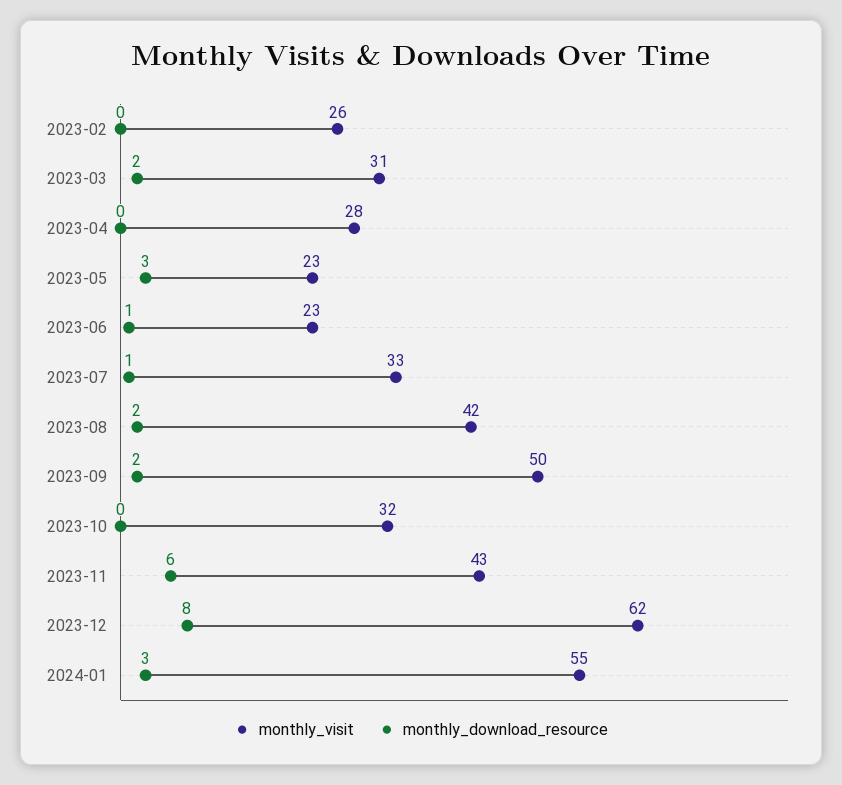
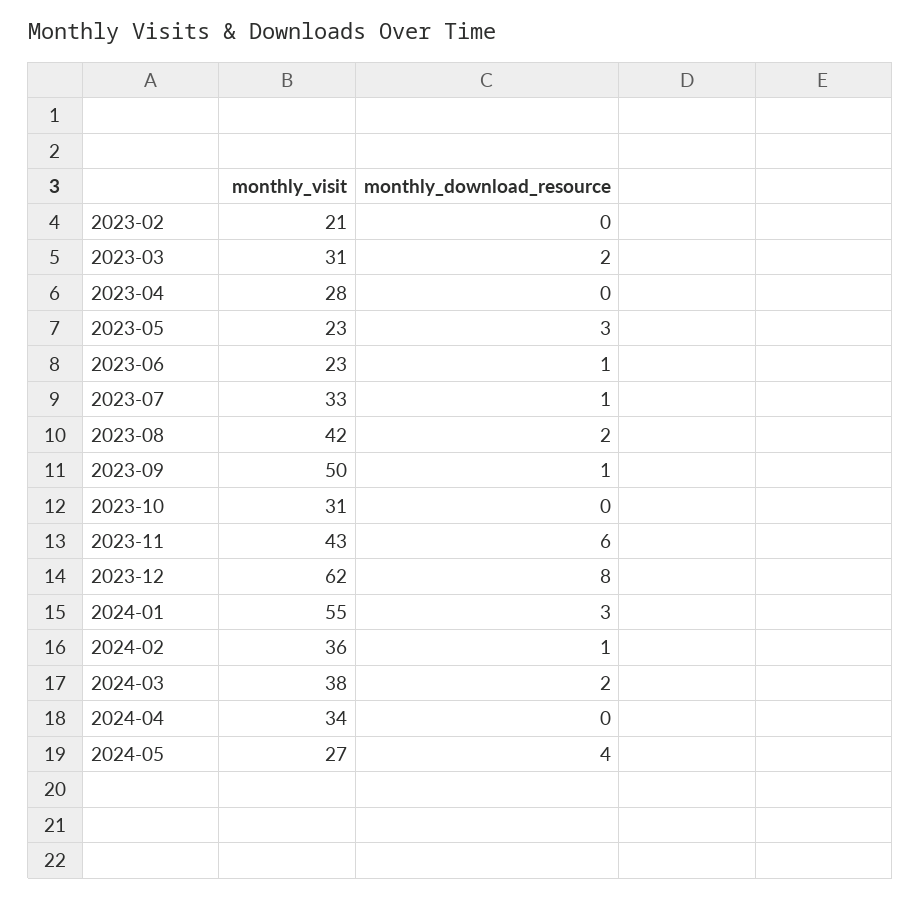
monthly_visit, 2023-02: 26 -> 21
monthly_download_resource, 2023-09: 2 -> 1
monthly_visit, 2023-10: 32 -> 31
monthly_visit, 2024-02: none -> 36
monthly_download_resource, 2024-02: none -> 1
monthly_visit, 2024-03: none -> 38
monthly_download_resource, 2024-03: none -> 2
monthly_visit, 2024-04: none -> 34
monthly_download_resource, 2024-04: none -> 0
monthly_visit, 2024-05: none -> 27
monthly_download_resource, 2024-05: none -> 4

- **TASK GOAL**:
The expected answer is a word-for-word copy of every line from the one that contains "monthly_download_resource, 2024-03: none -> 2" through the final line of the material.

- **RESPONSE TO THE TASK**:
monthly_download_resource, 2024-03: none -> 2
monthly_visit, 2024-04: none -> 34
monthly_download_resource, 2024-04: none -> 0
monthly_visit, 2024-05: none -> 27
monthly_download_resource, 2024-05: none -> 4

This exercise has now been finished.